EnvironmentCheck(dns_tier='', ok=True, podman_version=(0,), hooks='per-container', health='ok', issues=list(), needs_setup=False, setup_hint='') dataclass

Result of Shield.check_environment.

Machine-readable fields for programmatic consumers (terok TUI, scripts). Human-readable issues and setup_hint for CLI display.

Attributes:

Name	Type	Description
ok	bool	True if no issues found.
podman_version	tuple[int, ...]	Detected podman version tuple.
hooks	str	Hook installation type (per-container, global, not-installed).
health	str	Environment health (ok, setup-needed, stale-hooks).
dns_tier	str	Active DNS resolution tier (dnsmasq, dig, getent).
issues	list[str]	List of human-readable issue descriptions.
needs_setup	bool	True if one-time setup is required.
setup_hint	str	Setup instructions (empty if not needed).

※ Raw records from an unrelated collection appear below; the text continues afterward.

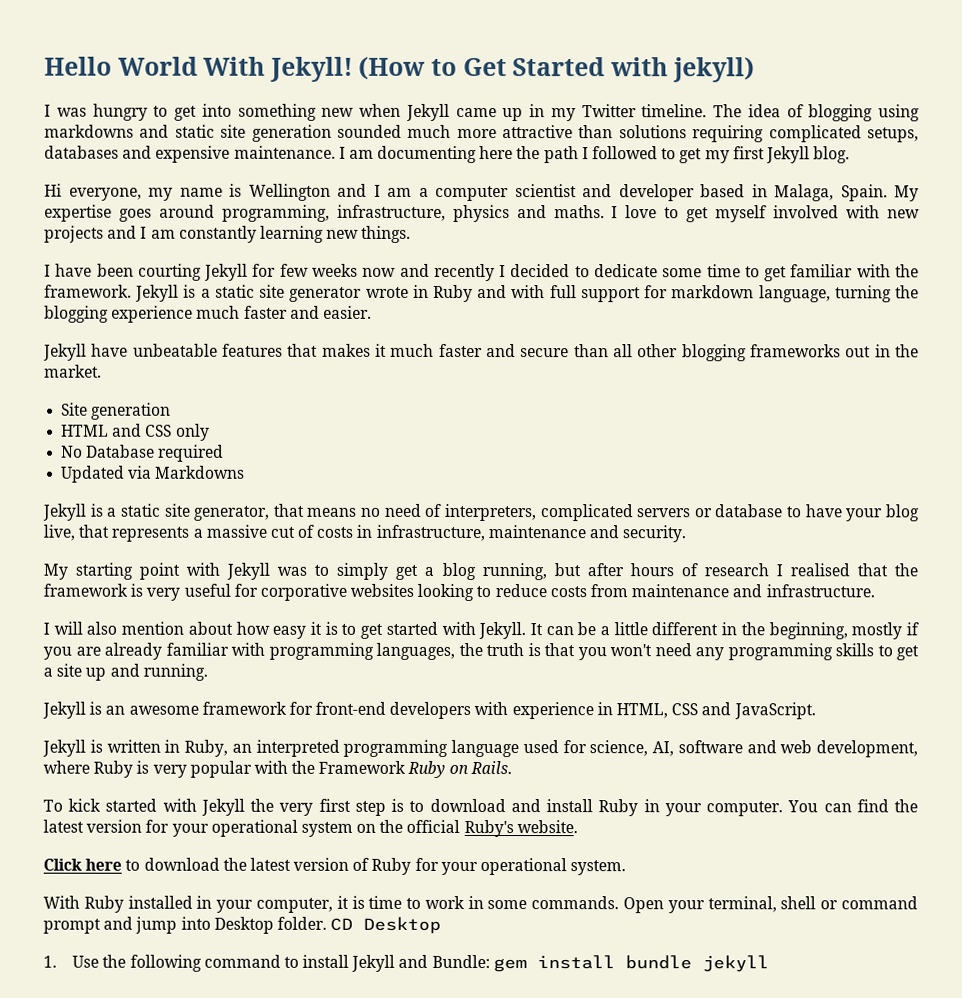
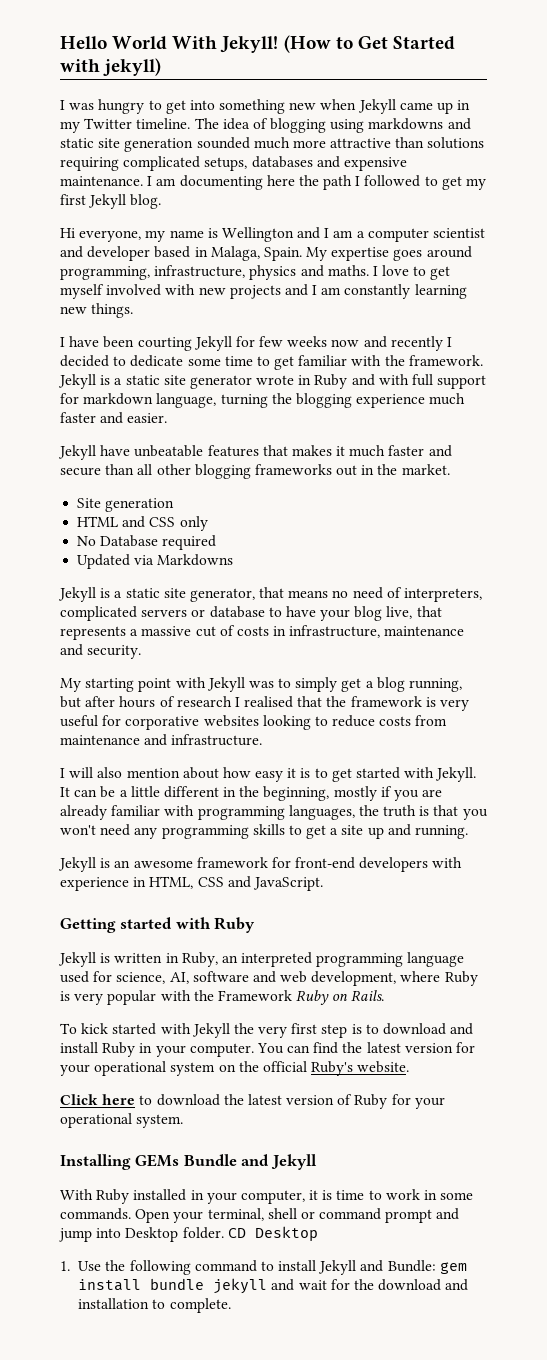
+ Getting started with Ruby
+ Installing GEMs Bundle and Jekyll
- 1. Use the following command to install Jekyll and Bundle: gem install bundle jekyll
+ 1. Use the following command to install Jekyll and Bundle: gem install bundle jekyll and wait for the download and installation to complete.

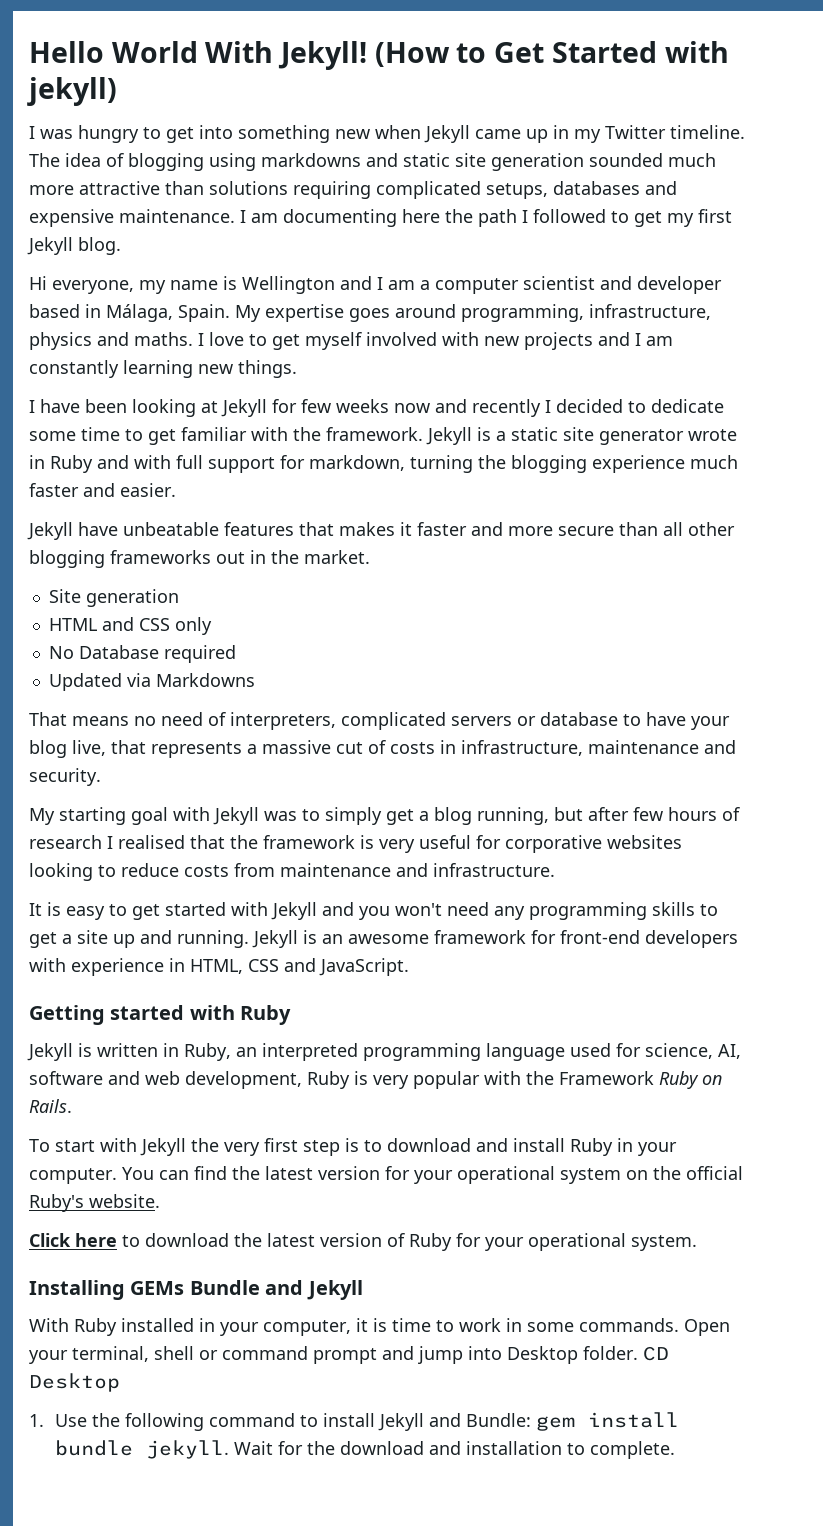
- Hi everyone, my name is Wellington and I am a computer scientist and developer based in Malaga, Spain.
+ Hi everyone, my name is Wellington and I am a computer scientist and developer based in Málaga, Spain.
- I have been courting Jekyll for few weeks now and recently I decided to dedicate some time to get familiar with the framework.
+ I have been looking at Jekyll for few weeks now and recently I decided to dedicate some time to get familiar with the framework.
- Jekyll is a static site generator wrote in Ruby and with full support for markdown language, turning the blogging experience much faster and easier.
+ Jekyll is a static site generator wrote in Ruby and with full support for markdown, turning the blogging experience much faster and easier.
- Jekyll have unbeatable features that makes it much faster and secure than all other blogging frameworks out in the market.
+ Jekyll have unbeatable features that makes it faster and more secure than all other blogging frameworks out in the market.
- Jekyll is a static site generator, that means no need of interpreters, complicated servers or database to have your blog live, that represents a massive cut of costs in infrastructure, maintenance and security.
+ That means no need of interpreters, complicated servers or database to have your blog live, that represents a massive cut of costs in infrastructure, maintenance and security.
- My starting point with Jekyll was to simply get a blog running, but after hours of research I realised that the framework is very useful for corporative websites looking to reduce costs from maintenance and infrastructure.
+ My starting goal with Jekyll was to simply get a blog running, but after few hours of research I realised that the framework is very useful for corporative websites looking to reduce costs from maintenance and infrastructure.
- I will also mention about how easy it is to get started with Jekyll. It can be a little different in the beginning, mostly if you are already familiar with programming languages, the truth is that you won't need any programming skills to get a site up and running.
- Jekyll is an awesome framework for front-end developers with experience in HTML, CSS and JavaScript.
+ It is easy to get started with Jekyll and you won't need any programming skills to get a site up and running. Jekyll is an awesome framework for front-end developers with experience in HTML, CSS and JavaScript.
- Jekyll is written in Ruby, an interpreted programming language used for science, AI, software and web development, where Ruby is very popular with the Framework Ruby on Rails.
+ Jekyll is written in Ruby, an interpreted programming language used for science, AI, software and web development, Ruby is very popular with the Framework Ruby on Rails.
- To kick started with Jekyll the very first step is to download and install Ruby in your computer.
+ To start with Jekyll the very first step is to download and install Ruby in your computer.
- 1. Use the following command to install Jekyll and Bundle: gem install bundle jekyll and wait for the download and installation to complete.
+ 1. Use the following command to install Jekyll and Bundle: gem install bundle jekyll. Wait for the download and installation to complete.

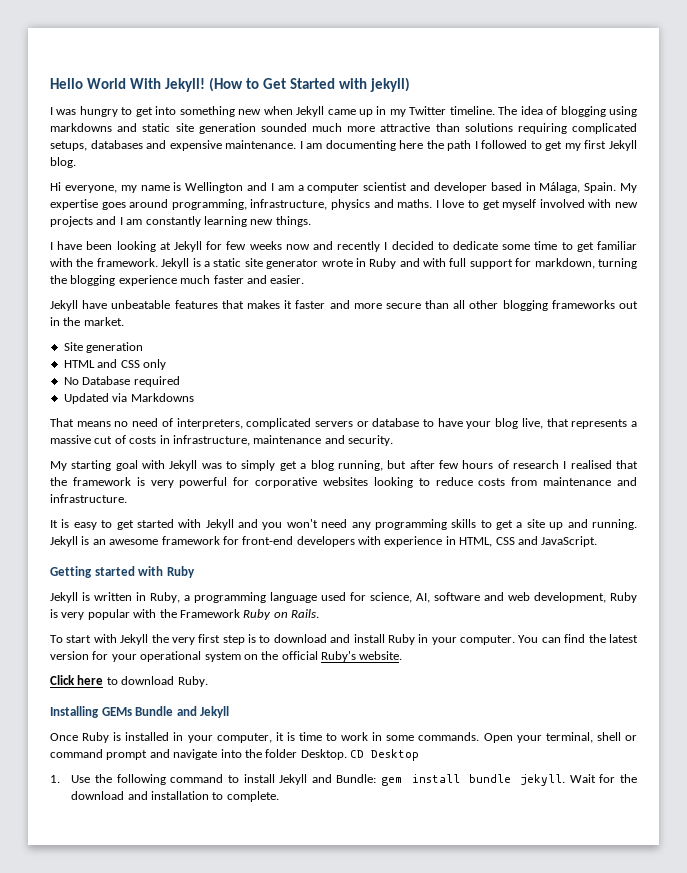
- My starting goal with Jekyll was to simply get a blog running, but after few hours of research I realised that the framework is very useful for corporative websites looking to reduce costs from maintenance and infrastructure.
+ My starting goal with Jekyll was to simply get a blog running, but after few hours of research I realised that the framework is very powerful for corporative websites looking to reduce costs from maintenance and infrastructure.
- Jekyll is written in Ruby, an interpreted programming language used for science, AI, software and web development, Ruby is very popular with the Framework Ruby on Rails.
+ Jekyll is written in Ruby, a programming language used for science, AI, software and web development, Ruby is very popular with the Framework Ruby on Rails.
- Click here to download the latest version of Ruby for your operational system.
+ Click here to download Ruby.
- With Ruby installed in your computer, it is time to work in some commands.
+ Once Ruby is installed in your computer, it is time to work in some commands.
- Open your terminal, shell or command prompt and jump into Desktop folder.
+ Open your terminal, shell or command prompt and navigate into the folder Desktop.

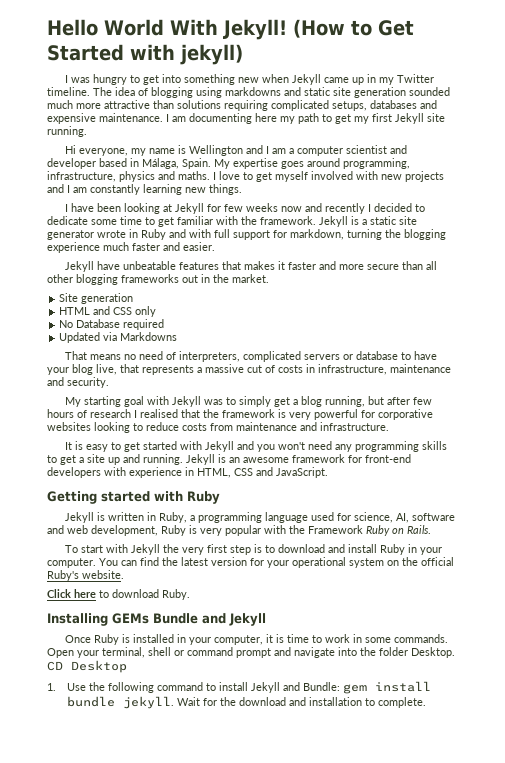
- I am documenting here the path I followed to get my first Jekyll blog.
+ I am documenting here my path to get my first Jekyll site running.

dns_tier = '' class-attribute instance-attribute

ok = True class-attribute instance-attribute

podman_version = (0,) class-attribute instance-attribute

hooks = 'per-container' class-attribute instance-attribute

health = 'ok' class-attribute instance-attribute

issues = field(default_factory=list) class-attribute instance-attribute

needs_setup = False class-attribute instance-attribute

setup_hint = '' class-attribute instance-attribute

Shield(config, *, runner=None, audit=None, dns=None, profiles=None, ruleset=None, hub_events=None)

Public API facade — coordinates collaborators per container.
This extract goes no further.